#### [DATA FOR REVIEW]
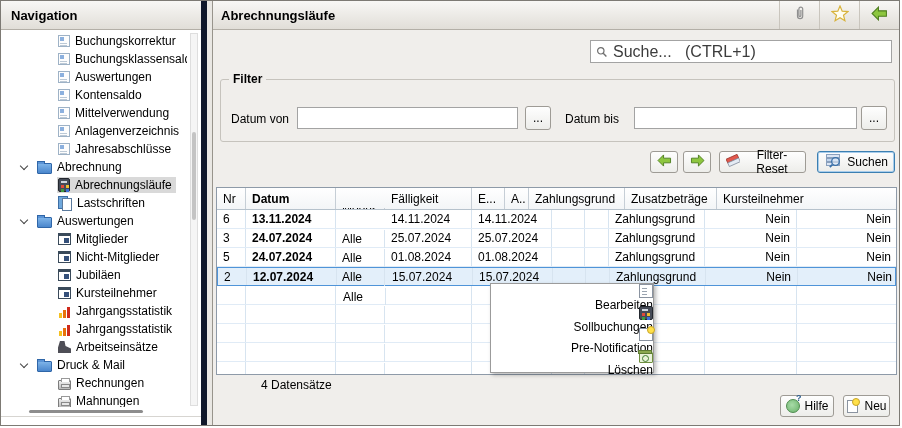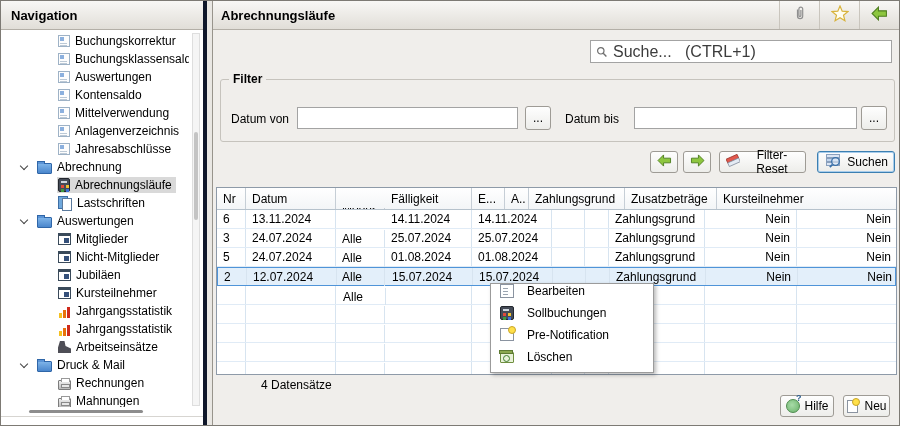--- a/index.html
+++ b/index.html
@@ -5,21 +5,21 @@
   html,body{margin:0;padding:0;background:#fff;}
   *{box-sizing:border-box;}
   .window{position:relative;width:900px;height:426px;border:1px solid #7d7a74;
     font-family:"Liberation Sans",sans-serif;font-size:12px;color:#000;background:#e9e7e3;overflow:hidden;}
 
   
   .phead{height:29px;background:linear-gradient(#f8f7f5,#e1ded8);border-bottom:1px solid #b3afa7;
     display:flex;align-items:center;font-weight:bold;font-size:13px;}
 
   
-  .nav{position:absolute;left:0;top:0;width:206px;height:100%;background:#fff;border-right:4px solid #0f172a;}
+  .nav{position:absolute;left:0;top:0;width:206px;height:100%;background:#fff;border-right:6px solid #0f172a;}
   .nav .phead{padding-left:10px;}
   .tree{position:absolute;left:0;top:31px;right:14px;bottom:18px;overflow:hidden;}
   .trow{height:18px;display:flex;align-items:center;padding-left:56px;white-space:nowrap;cursor:default;}
   .trow.folder{padding-left:19px;}
   .selwrap{display:flex;align-items:center;padding:1px 4px 1px 1px;}
   .selwrap.sel{background:#d9d9d9;}
   .tlabel{margin-left:5px;}
   .chev{width:9px;height:9px;position:relative;margin-right:7px;flex:none;}
   .chev::before{content:"";position:absolute;left:1px;top:0;width:5px;height:5px;
     border-right:1.6px solid #444;border-bottom:1.6px solid #444;transform:rotate(45deg);}
@@ -85,31 +85,31 @@
     font-family:"Liberation Sans",sans-serif;font-size:12px;cursor:pointer;position:absolute;}
   .btn.blue{border:1px solid #3c7fb1;box-shadow:inset 0 0 0 1px #a8cdec;}
 
   
   .table{position:absolute;left:3px;top:186px;width:681px;height:188px;background:#fff;border:1px solid #8e9aa8;overflow:hidden;}
   .thead{display:flex;height:22px;background:linear-gradient(#ffffff,#f3f5f7);border-bottom:1px solid #b6c2cc;}
   .hcell{display:flex;align-items:center;padding:0 6px;border-right:1px solid #c6ced6;overflow:hidden;white-space:nowrap;cursor:pointer;}
   .drow{display:flex;height:19px;border-bottom:1px solid #e0ebf6;cursor:default;}
   .cell{display:flex;align-items:center;padding:0 6px;border-right:1px solid #d7e4f0;overflow:hidden;white-space:nowrap;height:100%;}
   .cell.r{justify-content:flex-end;}
-  .c0{width:29px;flex:none;} .c1{width:90px;flex:none;} .c2{width:49px;flex:none;margin-top:20px;} .c3{width:87px;flex:none;}
+  .c0{width:29px;flex:none;} .c1{width:90px;flex:none;font-weight:bold;} .c2{width:49px;flex:none;margin-top:20px;} .c3{width:87px;flex:none;}
   .c4{width:80px;flex:none;} .c5{width:33px;flex:none;} .c6{width:24px;flex:none;} .c7{width:96px;flex:none;}
   .c8{width:92px;flex:none;} .c9{width:100px;flex:none;border-right:none;}
   .drow.selected{background:#e3effa;border:1px solid #4f94d8;}
 
   .status{position:absolute;left:4px;top:377px;margin-left:44px;}
 
   
   .cmenu{position:absolute;left:277px;top:282px;width:164px;background:#fff;border:1px solid #9b9b9b;
     box-shadow:2px 2px 4px rgba(0,0,0,.28);z-index:5;}
-  .mitem{height:22px;display:flex;align-items:flex-start;padding-left:9px;cursor:pointer;}
+  .mitem{height:22px;display:flex;align-items:flex-end;padding-left:9px;cursor:pointer;flex-direction:column;}
   .mitem .ti{width:14px;}
   .mitem .mlabel{margin-left:13px;}
 
   
   .bbtn{height:22px;top:394px;}
   .hilfeball{width:14px;height:14px;border-radius:50%;background:radial-gradient(circle at 5px 5px,#a8dba8,#6ab26a);
     border:1px solid #4e8c4e;position:relative;flex:none;}
   .hilfeball::after{content:"?";position:absolute;right:-3px;top:-7px;font-size:9px;font-weight:bold;color:#2e5f8f;}
 </style>
 </head>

#### [EXERCISE AIM]
Copy, word for word, the entries above from the first line to the line that holds "solid #3c7fb1;box-shadow:inset 0". Drop the pictures.

#### [SOLUTION TO THIS PROBLEM]
--- a/index.html
+++ b/index.html
@@ -5,21 +5,21 @@
   html,body{margin:0;padding:0;background:#fff;}
   *{box-sizing:border-box;}
   .window{position:relative;width:900px;height:426px;border:1px solid #7d7a74;
     font-family:"Liberation Sans",sans-serif;font-size:12px;color:#000;background:#e9e7e3;overflow:hidden;}
 
   
   .phead{height:29px;background:linear-gradient(#f8f7f5,#e1ded8);border-bottom:1px solid #b3afa7;
     display:flex;align-items:center;font-weight:bold;font-size:13px;}
 
   
-  .nav{position:absolute;left:0;top:0;width:206px;height:100%;background:#fff;border-right:4px solid #0f172a;}
+  .nav{position:absolute;left:0;top:0;width:206px;height:100%;background:#fff;border-right:6px solid #0f172a;}
   .nav .phead{padding-left:10px;}
   .tree{position:absolute;left:0;top:31px;right:14px;bottom:18px;overflow:hidden;}
   .trow{height:18px;display:flex;align-items:center;padding-left:56px;white-space:nowrap;cursor:default;}
   .trow.folder{padding-left:19px;}
   .selwrap{display:flex;align-items:center;padding:1px 4px 1px 1px;}
   .selwrap.sel{background:#d9d9d9;}
   .tlabel{margin-left:5px;}
   .chev{width:9px;height:9px;position:relative;margin-right:7px;flex:none;}
   .chev::before{content:"";position:absolute;left:1px;top:0;width:5px;height:5px;
     border-right:1.6px solid #444;border-bottom:1.6px solid #444;transform:rotate(45deg);}
@@ -85,31 +85,31 @@
     font-family:"Liberation Sans",sans-serif;font-size:12px;cursor:pointer;position:absolute;}
   .btn.blue{border:1px solid #3c7fb1;box-shadow:inset 0 0 0 1px #a8cdec;}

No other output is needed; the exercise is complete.